**What is required**
When a line of the records below contains the string "other", copy that whole line.

**Dataset**
-- -- --

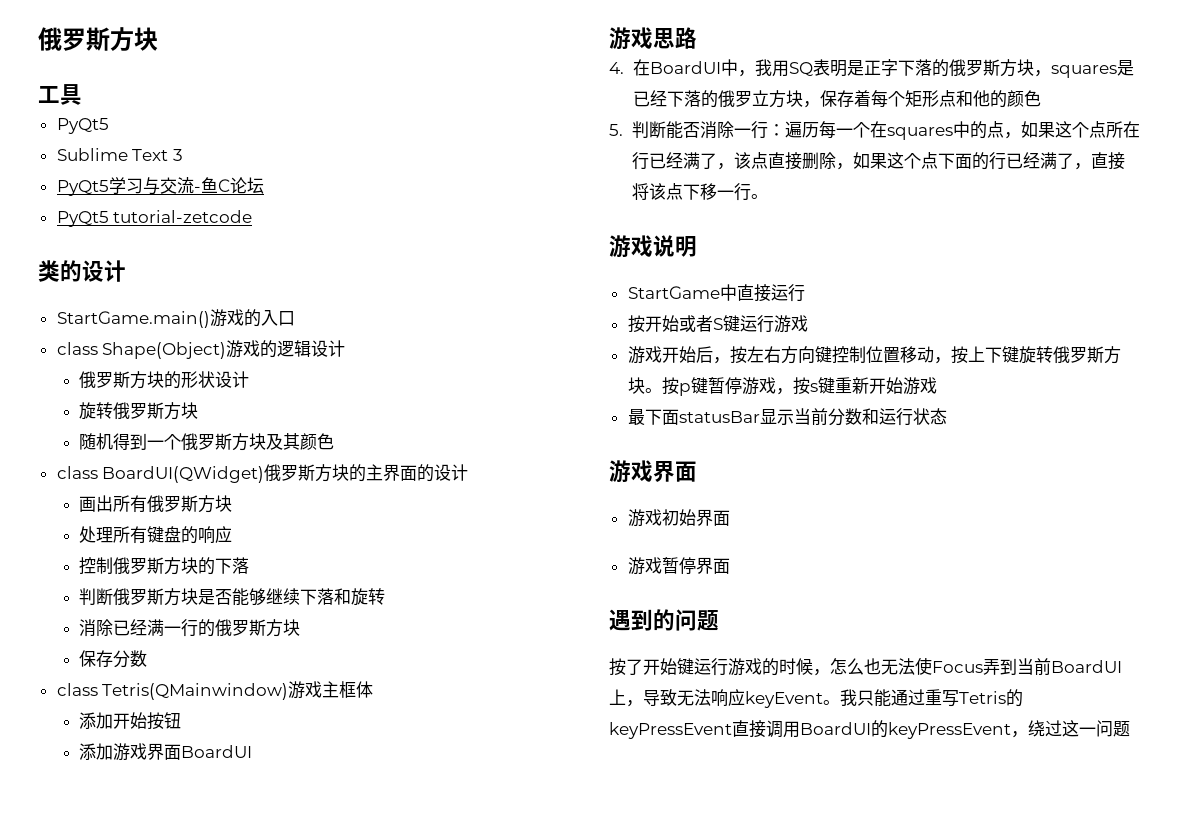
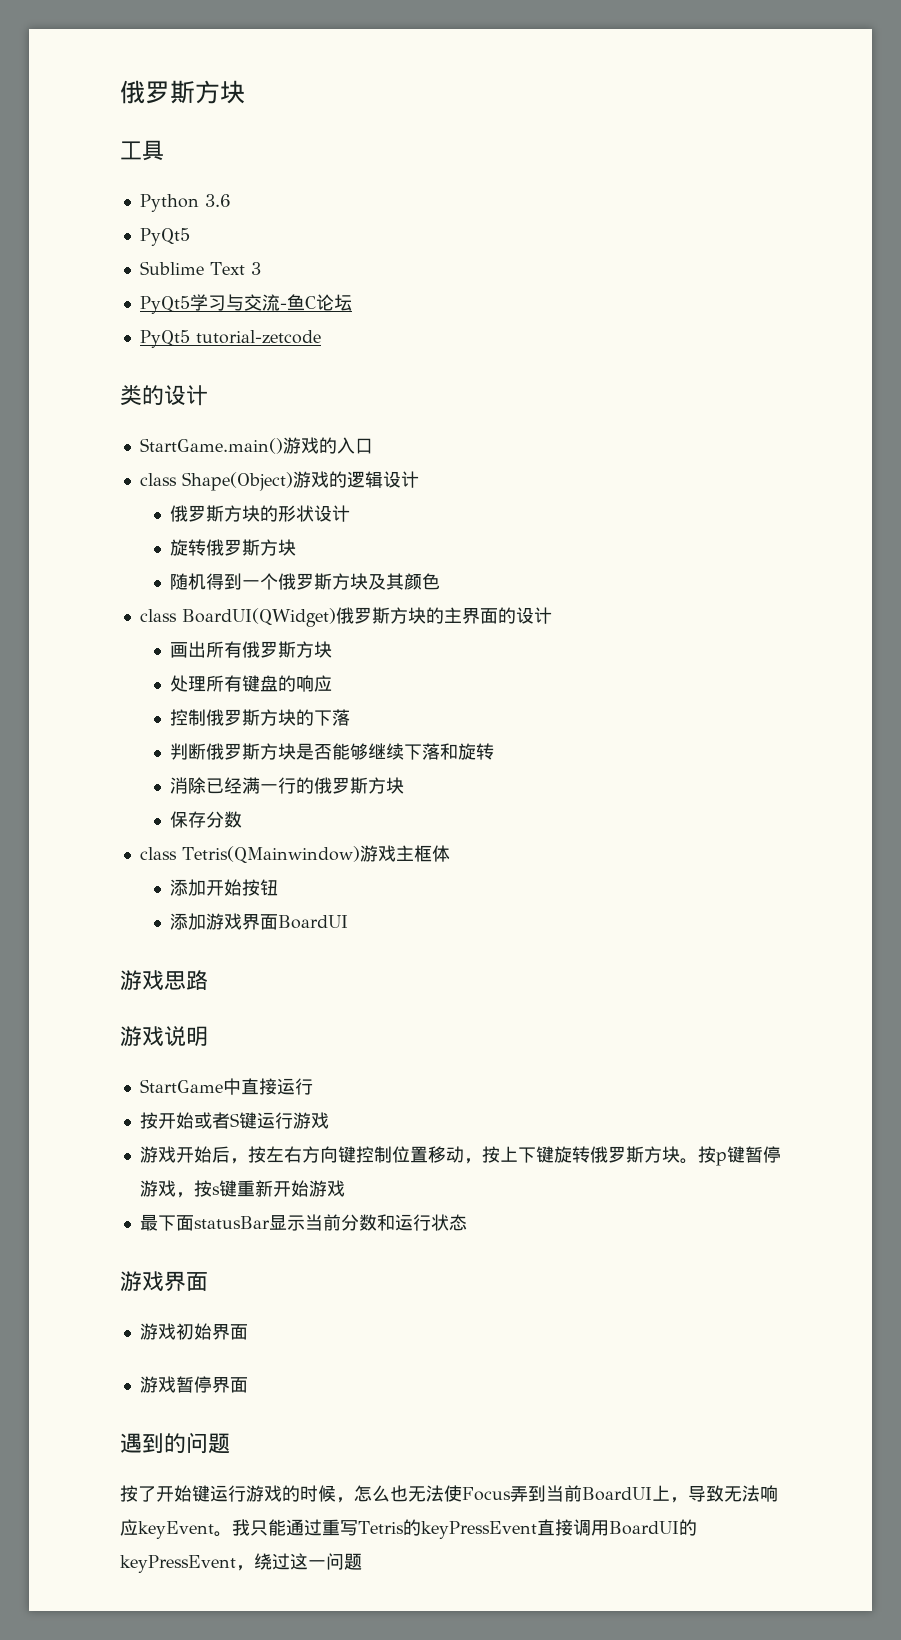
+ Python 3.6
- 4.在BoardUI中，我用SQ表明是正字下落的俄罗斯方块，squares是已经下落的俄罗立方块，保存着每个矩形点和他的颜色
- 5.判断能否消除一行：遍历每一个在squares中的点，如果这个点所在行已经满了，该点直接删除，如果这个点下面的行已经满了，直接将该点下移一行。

-- -- --

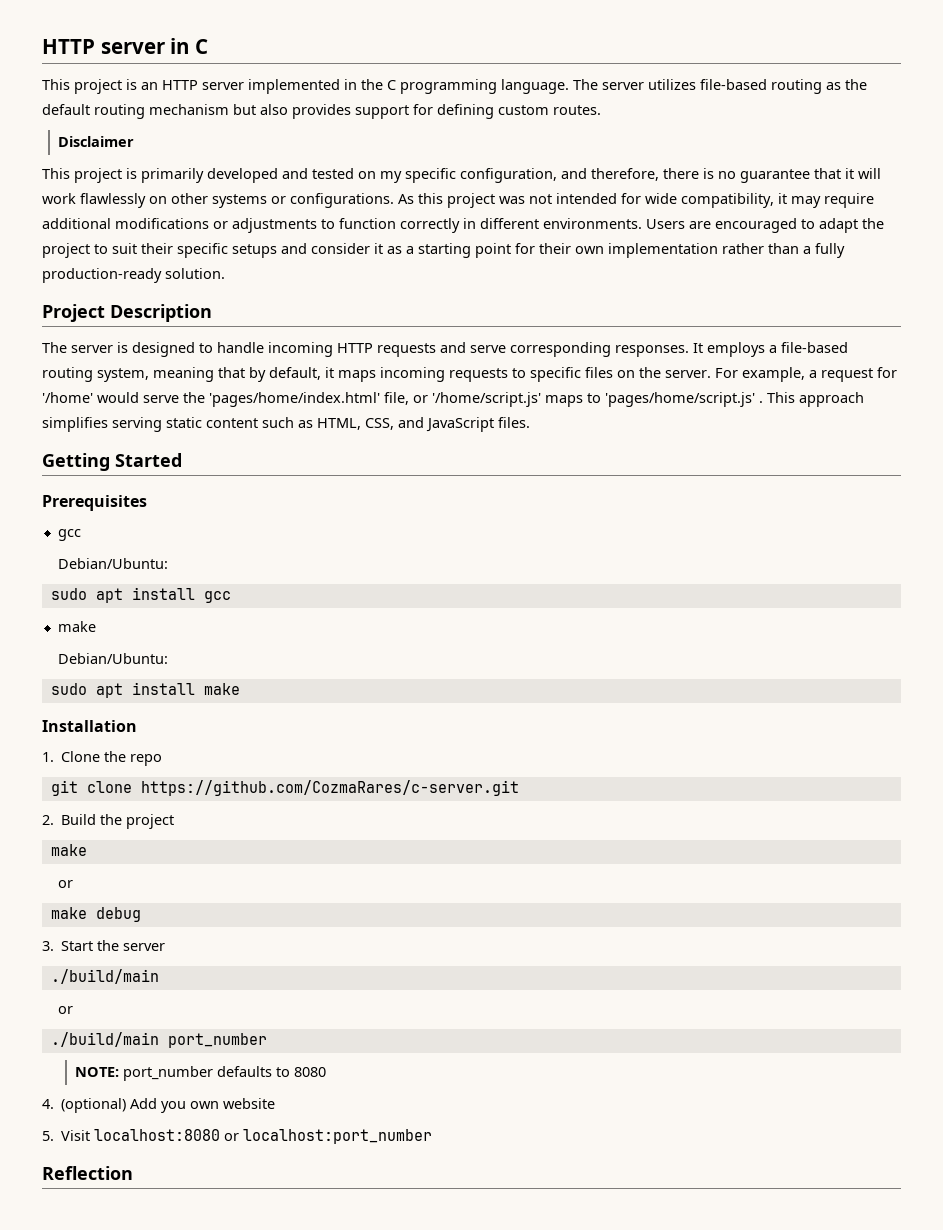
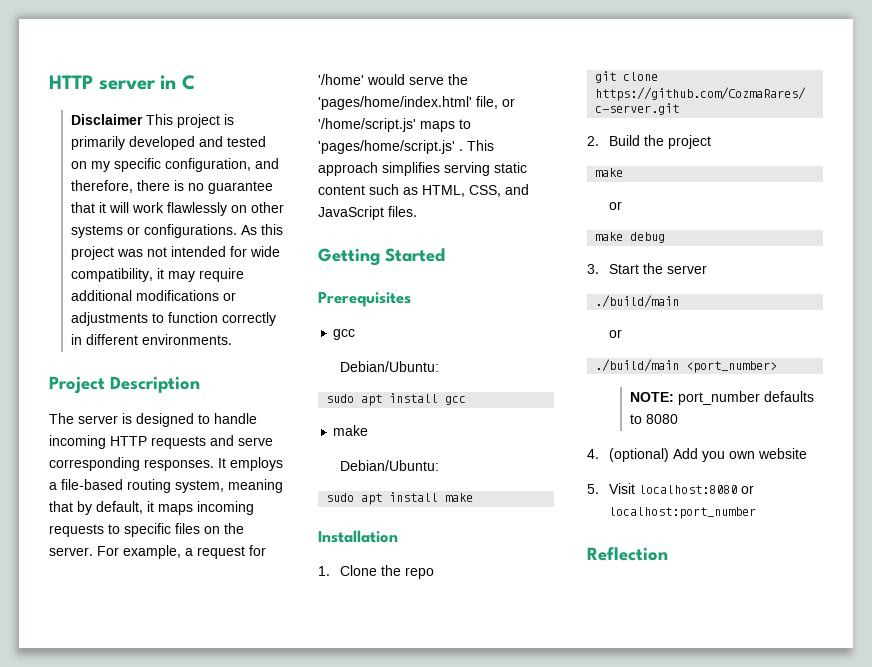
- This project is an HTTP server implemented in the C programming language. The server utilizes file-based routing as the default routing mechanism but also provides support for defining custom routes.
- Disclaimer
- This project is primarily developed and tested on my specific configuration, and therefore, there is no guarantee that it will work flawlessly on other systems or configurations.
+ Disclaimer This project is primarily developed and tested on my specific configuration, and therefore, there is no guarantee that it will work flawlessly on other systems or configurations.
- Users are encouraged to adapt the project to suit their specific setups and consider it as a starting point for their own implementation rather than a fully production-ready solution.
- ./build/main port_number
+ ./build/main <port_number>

-- -- --

**Answer below**
- This project is primarily developed and tested on my specific configuration, and therefore, there is no guarantee that it will work flawlessly on other systems or configurations.
+ Disclaimer This project is primarily developed and tested on my specific configuration, and therefore, there is no guarantee that it will work flawlessly on other systems or configurations.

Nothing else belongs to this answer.